## WHAT YOU HAVE TO DO
All lines from the entries below that contain the string "spacing" should be copied out.

***** RECORDS TO PROCESS *****

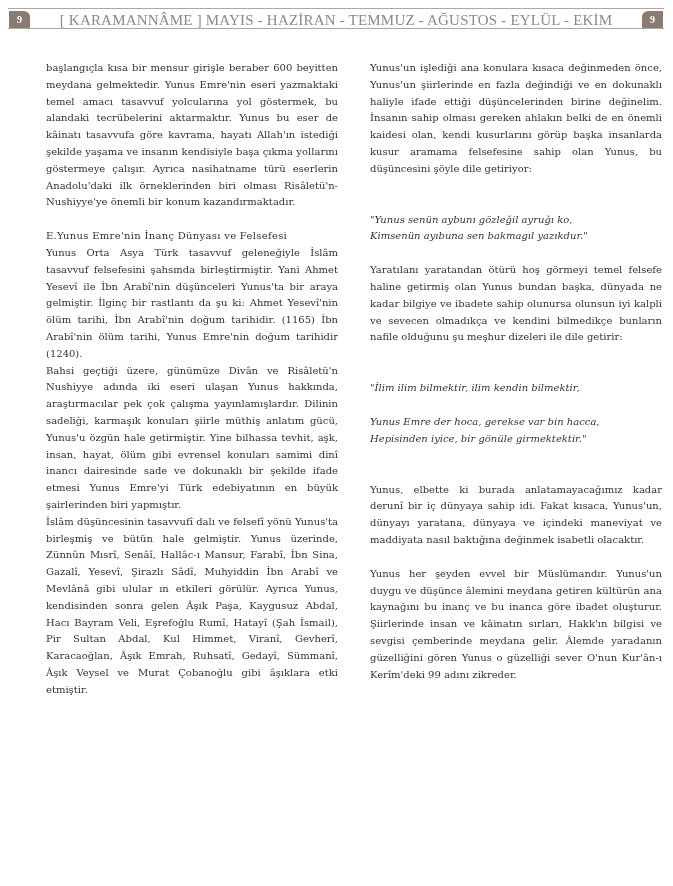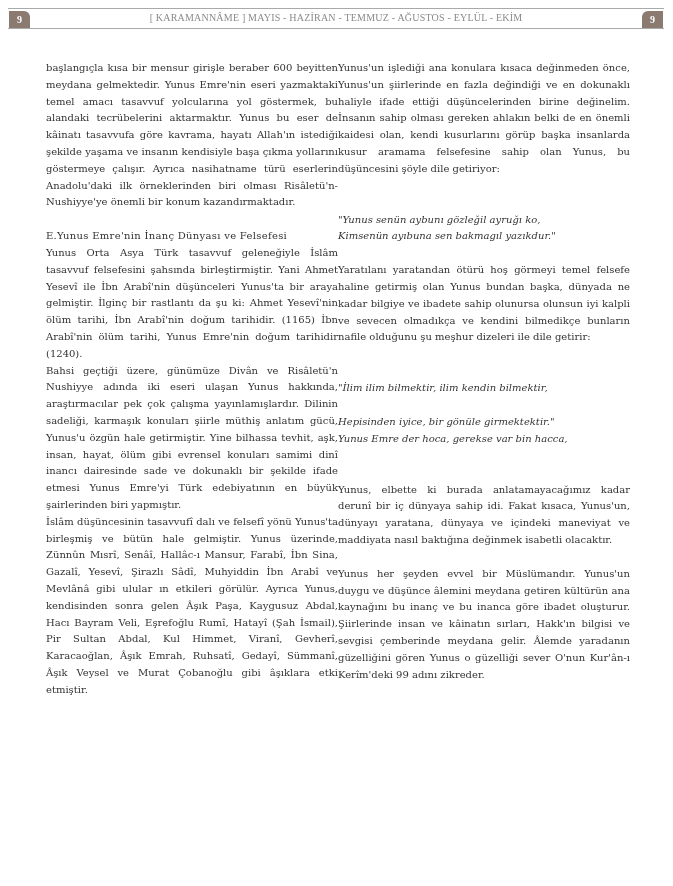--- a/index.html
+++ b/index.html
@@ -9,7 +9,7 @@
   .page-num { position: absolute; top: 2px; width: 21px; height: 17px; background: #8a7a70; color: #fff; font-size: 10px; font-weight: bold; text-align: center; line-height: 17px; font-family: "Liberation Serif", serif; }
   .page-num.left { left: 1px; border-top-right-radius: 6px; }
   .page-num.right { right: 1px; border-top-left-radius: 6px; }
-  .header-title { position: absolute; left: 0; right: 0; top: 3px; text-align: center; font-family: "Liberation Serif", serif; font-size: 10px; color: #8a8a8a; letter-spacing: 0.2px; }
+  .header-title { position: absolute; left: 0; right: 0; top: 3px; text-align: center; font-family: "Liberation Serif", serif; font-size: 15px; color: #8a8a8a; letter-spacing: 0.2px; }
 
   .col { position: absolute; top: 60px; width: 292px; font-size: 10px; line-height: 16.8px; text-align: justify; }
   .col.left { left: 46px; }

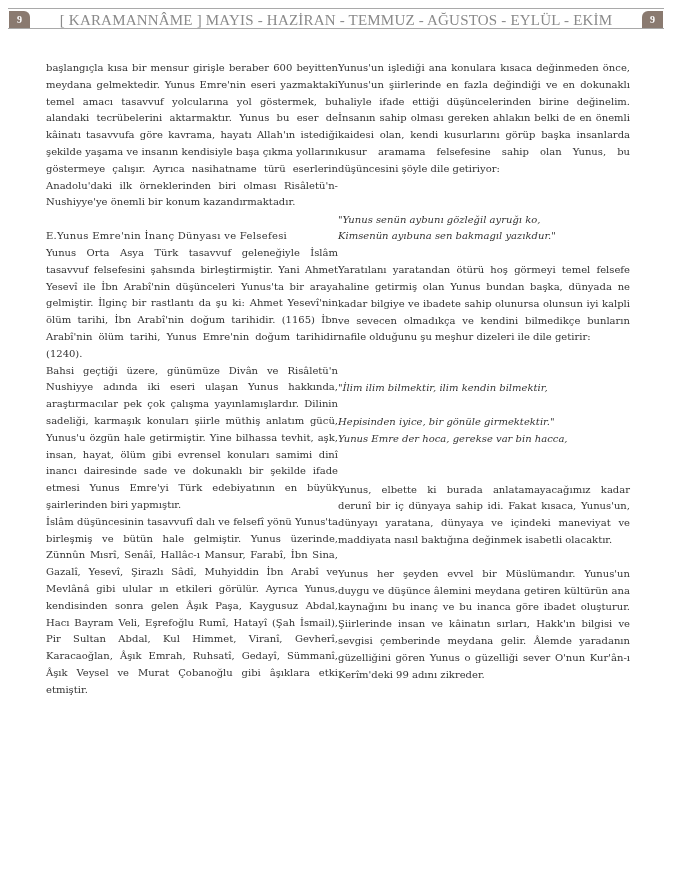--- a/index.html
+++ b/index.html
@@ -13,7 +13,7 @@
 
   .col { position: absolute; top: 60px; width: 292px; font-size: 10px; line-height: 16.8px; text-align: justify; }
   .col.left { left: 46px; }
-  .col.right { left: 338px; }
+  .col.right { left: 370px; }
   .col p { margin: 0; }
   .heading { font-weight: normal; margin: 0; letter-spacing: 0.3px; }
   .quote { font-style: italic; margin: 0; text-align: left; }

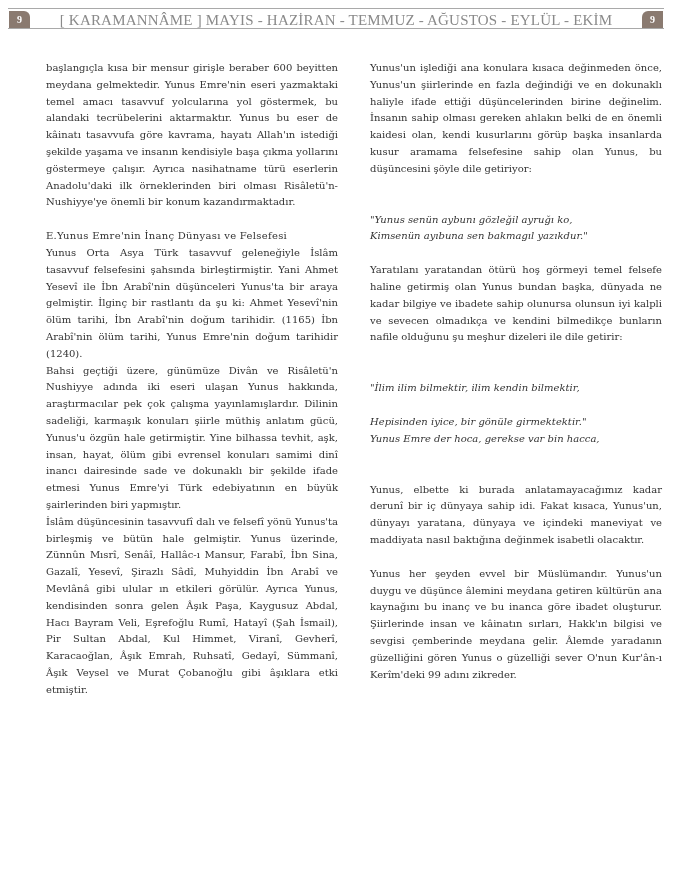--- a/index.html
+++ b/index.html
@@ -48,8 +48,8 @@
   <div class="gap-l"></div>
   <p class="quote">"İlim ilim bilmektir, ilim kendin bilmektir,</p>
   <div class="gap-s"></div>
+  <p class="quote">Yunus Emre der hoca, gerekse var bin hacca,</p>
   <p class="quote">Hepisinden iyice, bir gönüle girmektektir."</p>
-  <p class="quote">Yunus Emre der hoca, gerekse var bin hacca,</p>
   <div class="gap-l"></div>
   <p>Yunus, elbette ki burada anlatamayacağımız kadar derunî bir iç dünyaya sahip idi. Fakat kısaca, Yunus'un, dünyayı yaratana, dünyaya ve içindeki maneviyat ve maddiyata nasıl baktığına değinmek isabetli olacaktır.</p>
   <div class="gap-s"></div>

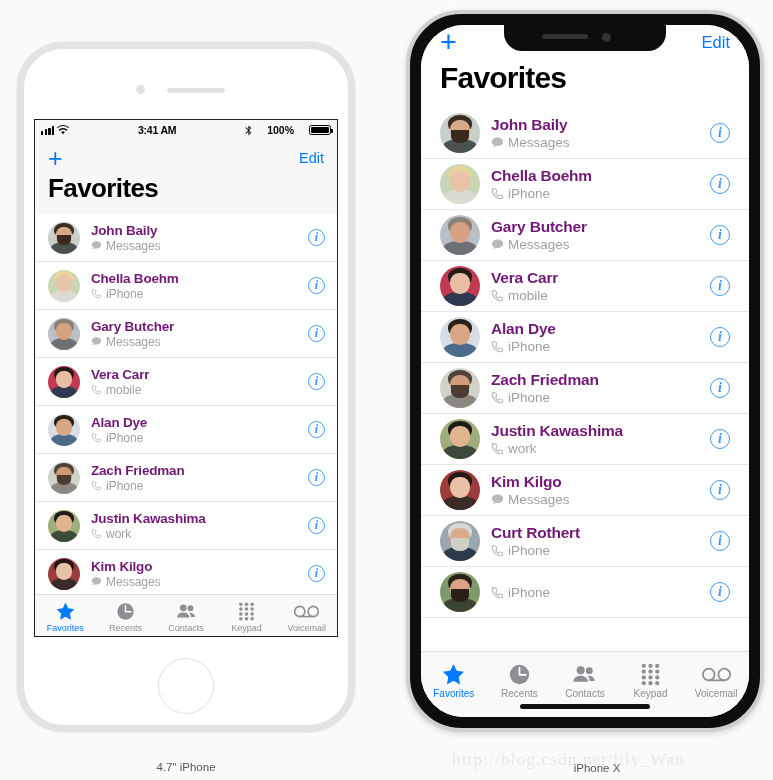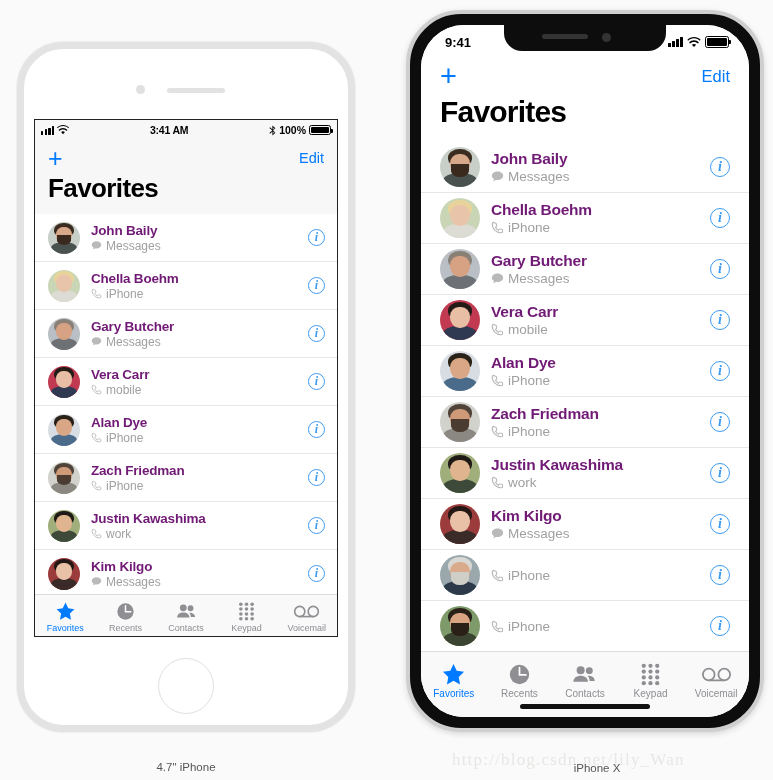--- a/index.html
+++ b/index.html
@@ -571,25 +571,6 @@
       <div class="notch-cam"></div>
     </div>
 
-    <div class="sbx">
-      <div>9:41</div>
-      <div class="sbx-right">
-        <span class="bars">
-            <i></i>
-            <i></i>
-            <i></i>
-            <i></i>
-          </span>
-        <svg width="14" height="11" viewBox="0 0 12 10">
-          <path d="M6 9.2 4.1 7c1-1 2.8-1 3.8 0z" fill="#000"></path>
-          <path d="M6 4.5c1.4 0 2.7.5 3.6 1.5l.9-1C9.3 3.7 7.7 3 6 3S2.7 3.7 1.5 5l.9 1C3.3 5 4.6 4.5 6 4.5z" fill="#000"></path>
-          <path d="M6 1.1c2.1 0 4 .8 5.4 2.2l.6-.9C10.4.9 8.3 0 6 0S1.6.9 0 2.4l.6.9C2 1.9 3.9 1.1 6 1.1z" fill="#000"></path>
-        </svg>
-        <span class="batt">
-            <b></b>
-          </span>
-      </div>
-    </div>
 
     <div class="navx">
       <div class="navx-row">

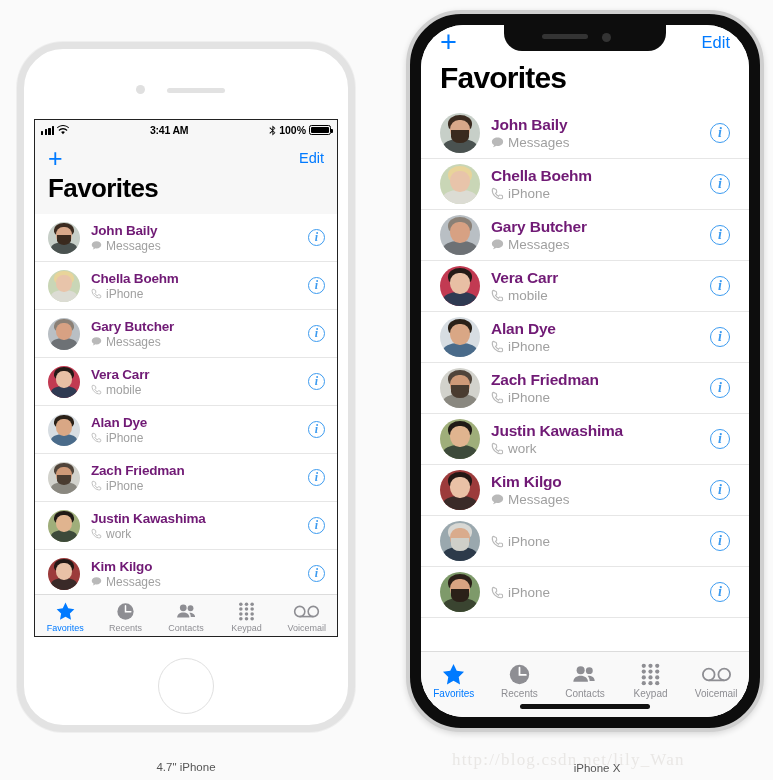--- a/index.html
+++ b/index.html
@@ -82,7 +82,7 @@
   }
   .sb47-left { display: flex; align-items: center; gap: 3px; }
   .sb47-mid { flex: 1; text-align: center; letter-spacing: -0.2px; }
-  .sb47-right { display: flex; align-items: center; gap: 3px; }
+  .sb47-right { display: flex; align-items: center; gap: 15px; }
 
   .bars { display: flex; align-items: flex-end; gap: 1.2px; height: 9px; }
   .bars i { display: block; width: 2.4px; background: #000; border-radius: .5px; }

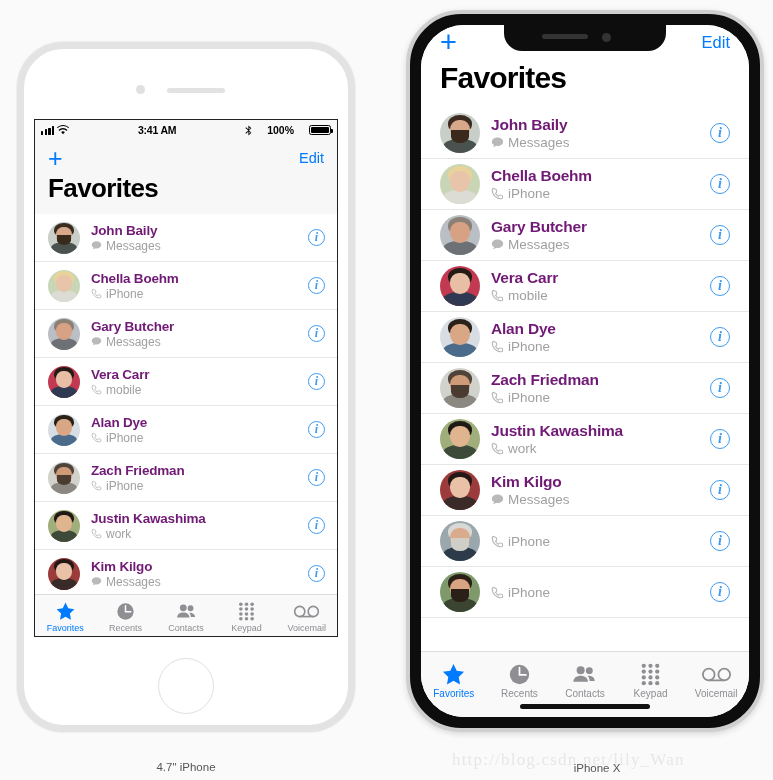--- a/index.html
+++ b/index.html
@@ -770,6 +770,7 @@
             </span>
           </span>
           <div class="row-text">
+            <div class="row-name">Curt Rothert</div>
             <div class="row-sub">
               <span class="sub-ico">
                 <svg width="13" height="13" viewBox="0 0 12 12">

*****
***** RECORDS TO PROCESS *****

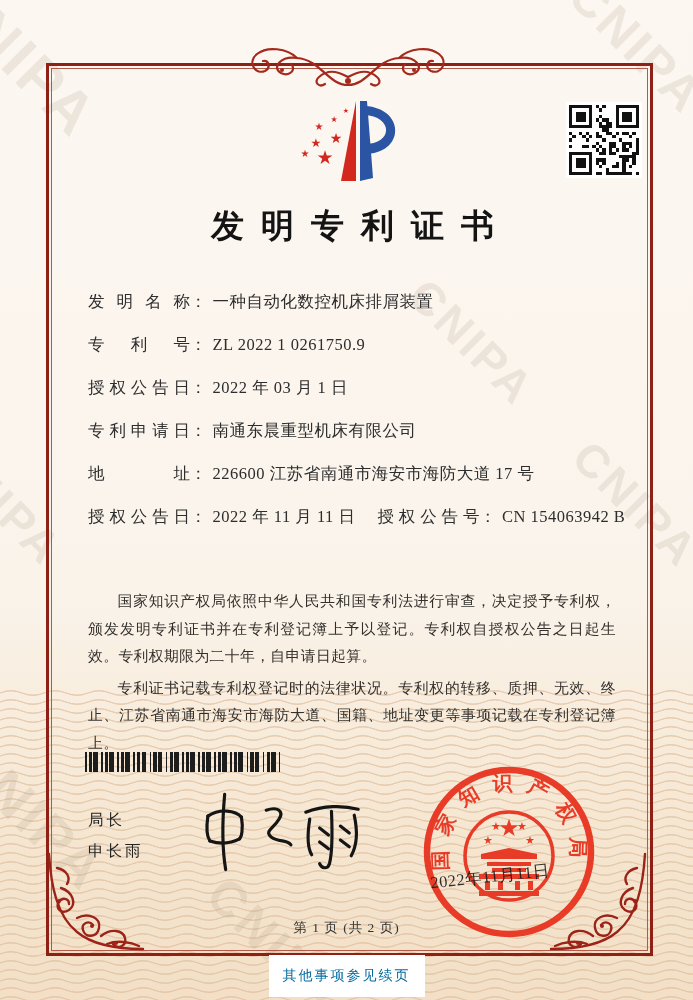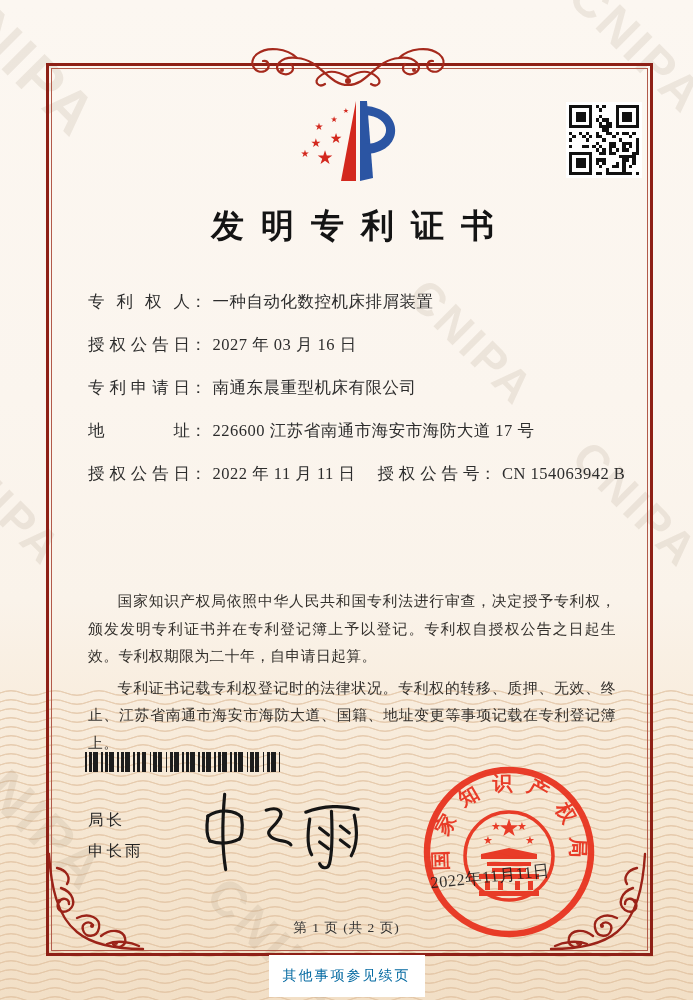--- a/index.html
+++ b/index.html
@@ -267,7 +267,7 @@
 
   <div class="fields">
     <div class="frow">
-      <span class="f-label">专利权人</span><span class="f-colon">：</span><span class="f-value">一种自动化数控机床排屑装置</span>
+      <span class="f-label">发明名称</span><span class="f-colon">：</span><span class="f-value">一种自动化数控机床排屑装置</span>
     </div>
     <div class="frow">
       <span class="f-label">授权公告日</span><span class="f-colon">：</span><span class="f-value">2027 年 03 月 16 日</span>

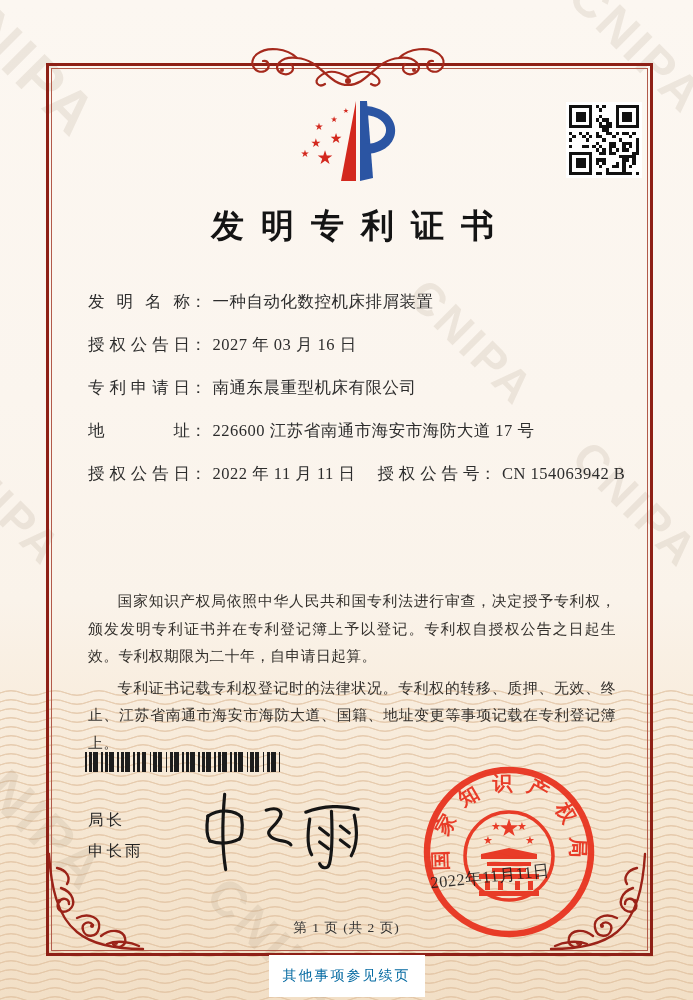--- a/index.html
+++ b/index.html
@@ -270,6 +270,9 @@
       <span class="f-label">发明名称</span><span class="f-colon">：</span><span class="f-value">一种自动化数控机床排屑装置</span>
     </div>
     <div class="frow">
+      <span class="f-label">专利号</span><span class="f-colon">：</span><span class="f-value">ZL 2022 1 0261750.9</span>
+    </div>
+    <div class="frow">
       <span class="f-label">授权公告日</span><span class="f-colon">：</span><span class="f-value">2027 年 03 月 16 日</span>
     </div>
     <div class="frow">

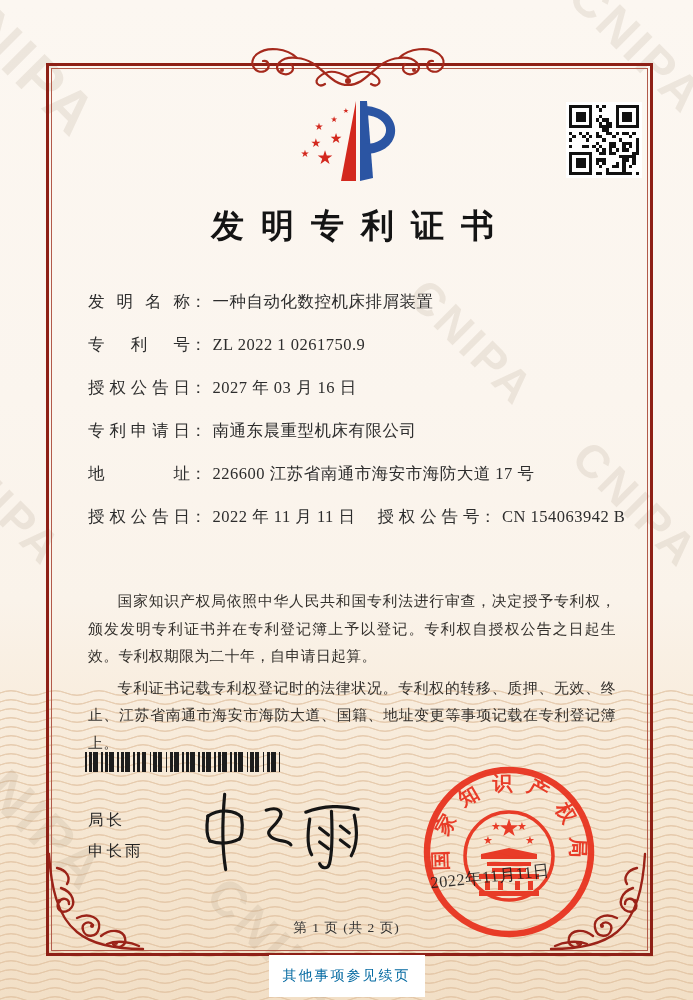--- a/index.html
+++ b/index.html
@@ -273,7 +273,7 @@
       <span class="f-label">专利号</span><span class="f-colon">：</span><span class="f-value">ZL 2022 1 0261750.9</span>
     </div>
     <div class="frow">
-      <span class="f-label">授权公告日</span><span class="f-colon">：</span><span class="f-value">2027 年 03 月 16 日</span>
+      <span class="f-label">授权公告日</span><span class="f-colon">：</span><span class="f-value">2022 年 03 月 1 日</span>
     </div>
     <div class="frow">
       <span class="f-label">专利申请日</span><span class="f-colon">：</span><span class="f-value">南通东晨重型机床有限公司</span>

*****

## EXPECTED ANSWER
-  .header-title { position: absolute; left: 0; right: 0; top: 3px; text-align: center; font-family: "Liberation Serif", serif; font-size: 10px; color: #8a8a8a; letter-spacing: 0.2px; }
+  .header-title { position: absolute; left: 0; right: 0; top: 3px; text-align: center; font-family: "Liberation Serif", serif; font-size: 15px; color: #8a8a8a; letter-spacing: 0.2px; }
   .heading { font-weight: normal; margin: 0; letter-spacing: 0.3px; }
   .sb47-mid { flex: 1; text-align: center; letter-spacing: -0.2px; }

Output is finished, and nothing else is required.